Essa recusa a uma dramaturgia, ou essa dramaturgia da experiência na extensão
do fragmento pouco relevante, de maneira mais rarefeita que nos filmes de Yazujiro
Ozu, depende de momentos ricos, nos quais a extensão do plano não seja a questão.
Podemos sentir essa riqueza do mínimo, por exemplo, quando o vizinho de apartamento
de Suzanne (Juliette Binoche) invade sua cozinha. É um momento que não deriva
de nada, que produz uma alteração no espaço, que produz um mal estar posterior,
tudo por conta da necessidade de se cozinhar legumes, de servir bem um jantar
aos amigos. É um momento que parece invadir a cena, mas não o filme, porque, quando
os efeitos desse momento retornam, são uma questão de fundo, da personagem (Suzanne),
não do filme – porque a questão do filme é o jogo entre a observação e a construção
do efeito poético. Procura-se trabalhar no limiar entre a
seletividade do olhar e aleatoriedade na escolha dos acontecimentos mínimos a
serem filmados. Uma aleatoriedade menos por descuido ou desleixo, palavras até
hoje bastante distante dos filmes de Hou Hsiao-hsien, e mais por atitude política
e estética: a quebra de hierarquia entre o que merece ser filmado e o que não
merece ter imagem, entre o que está em quadro e fora dele. Portanto, a seletividade
tem de se dar a partir de uma ausência de seletividade, ou de uma mudança de paradigma
nessa operação de selecionar materiais filmáveis. Esse jogo de seletividade com
efeito de aleatoridade também determina a duração dos planos, com o desafio de
transformar a duração não em tempo, mas em olhar, de modo a levar o espectador
a ignorar a ausência do corte e reter os pequenos acontecimentos. Hou Hsiao-hsien
é um cineasta sempre atrás da generosidade do olhar: do olhar dele para o que
escolhe nos mostrar, do tempo para esse olhar, para os personagens moverem-se
no espaço e no tempo, em nome de uma produtividade narrativa. Para
tomar conta de uma criança que aceita o jogo com a imagem e o fabular, uma criança
com poesia, vemos uma babá chinesa, com sua voz silenciosa e seu silêncio tranqüilo,
ocupando o contracampo da mãe da criança, manipuladora de marionetes, mas sem
controle sobre seu cotidiano, ao qual reage de forma sempre ansiosa e acelerada.

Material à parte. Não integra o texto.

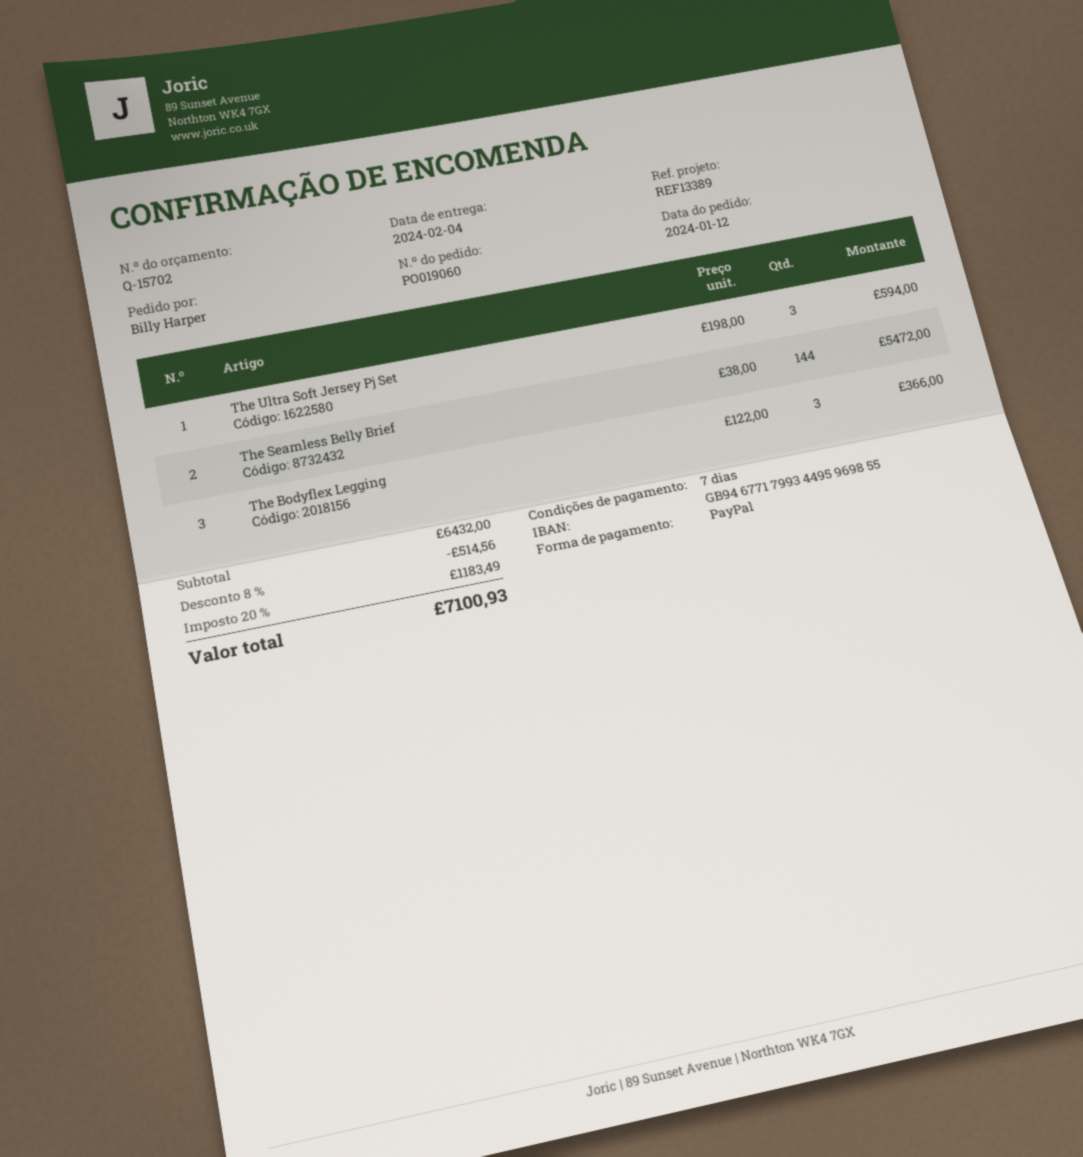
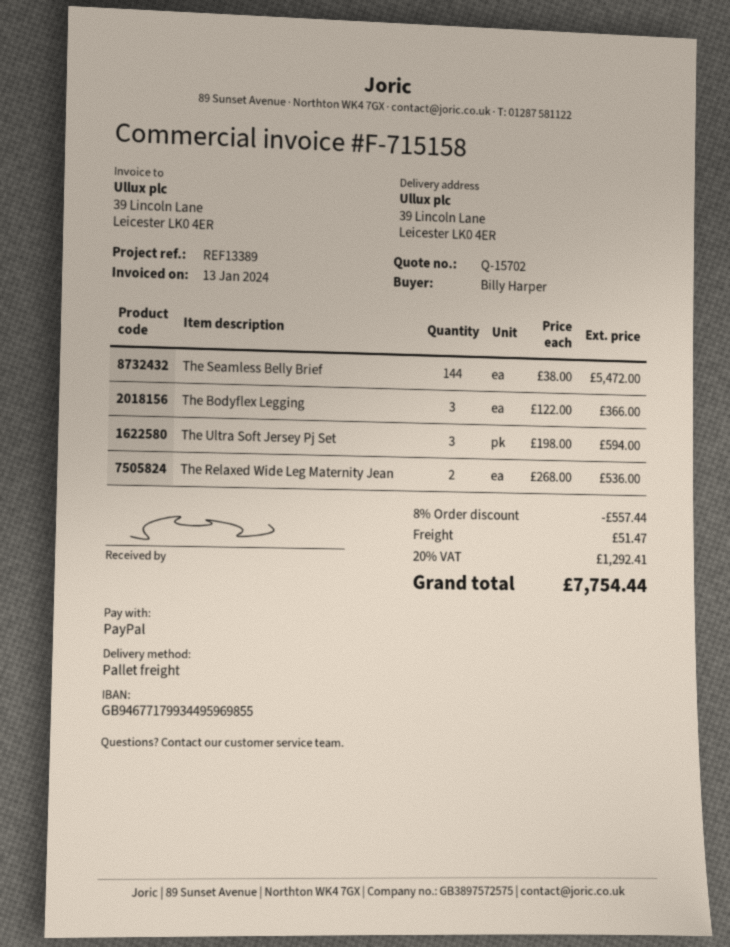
The Relaxed Wide Leg Maternity Jean: none -> 2 x 268.00 = 536.00
discount: 8% = 514.56 -> 8% = 557.44
shipping: none -> 51.47
tax: 20% = 1183.49 -> 20% = 1292.41
total: 7100.93 -> 7754.44

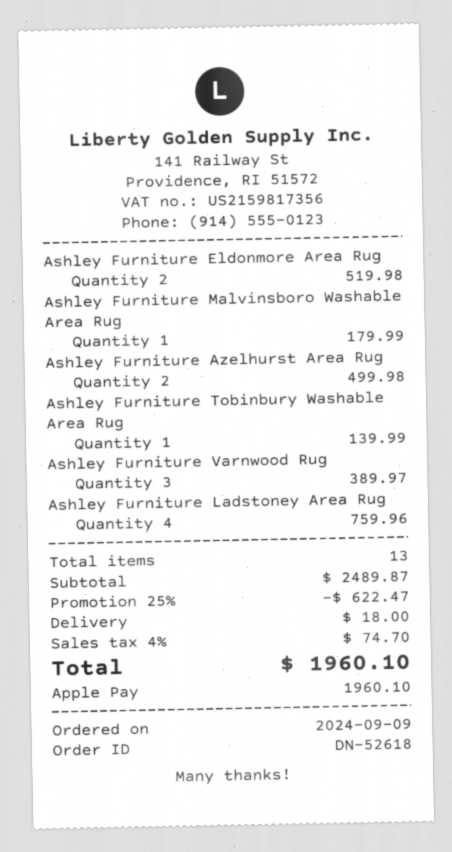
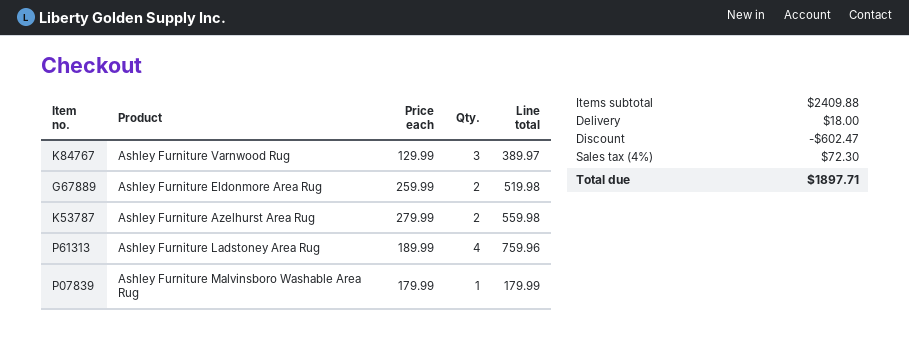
Ashley Furniture Azelhurst Area Rug: 2 for 499.98 -> 2 for 559.98
Ashley Furniture Tobinbury Washable Area Rug: 1 for 139.99 -> none
subtotal: 2489.87 -> 2409.88
discount: 622.47 -> 602.47
tax: 4% = 74.70 -> 4% = 72.30
total: 1960.10 -> 1897.71

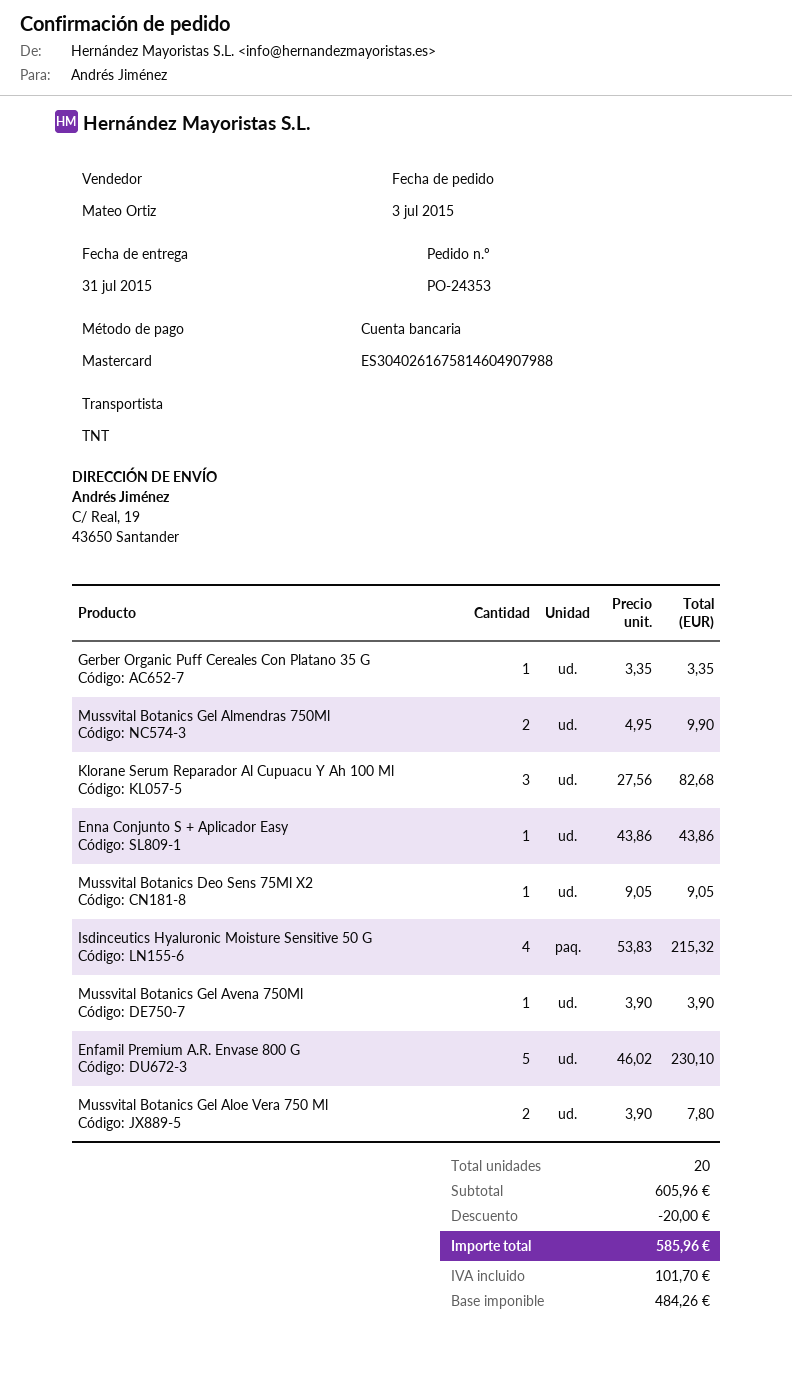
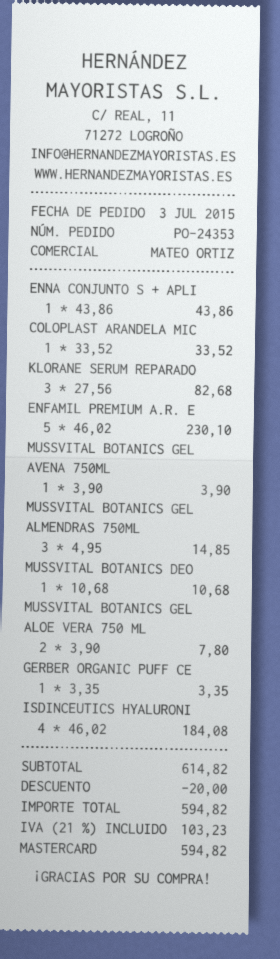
Mussvital Botanics Gel Almendras 750Ml: 2 x 4.95 = 9.90 -> 3 x 4.95 = 14.85
Mussvital Botanics Deo Sens 75Ml X2: 1 x 9.05 = 9.05 -> 1 x 10.68 = 10.68
Isdinceutics Hyaluronic Moisture Sensitive 50 G: 4 x 53.83 = 215.32 -> 4 x 46.02 = 184.08
COLOPLAST ARANDELA MIC: none -> 1 x 33.52 = 33.52
subtotal: 605.96 -> 614.82
tax: 101.70 -> 103.23
total: 585.96 -> 594.82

Haveria uma proposta para além do jogo? O próprio jogo para carregar a proposta.
Em um tempo histórico de apagamentos e de fragmentações, Hou Hsiao-hsien propõe
a “imagem-memória do instante”, a observação atenta e generosa, a não-produtividade
de roteiro e narrativa, a não-hierarquização solicitada pelo drama, de modo a
empregar, como política estética, uma resistência a essas funcionalidades todas.
Um cinema muito especial, que cada vez deverá ter diluidores
(alguns já a vista) que procuram outras estratégias para seduzir a percepção,
sem deixar de solicitar algo nessa relação entre emissores e receptores. Que algo?
A generosidade de reservar duas horas e pouco para olharmos o que o diretor escolheu
para nos mostrar com sua maneira de sentir seu mundo. (1)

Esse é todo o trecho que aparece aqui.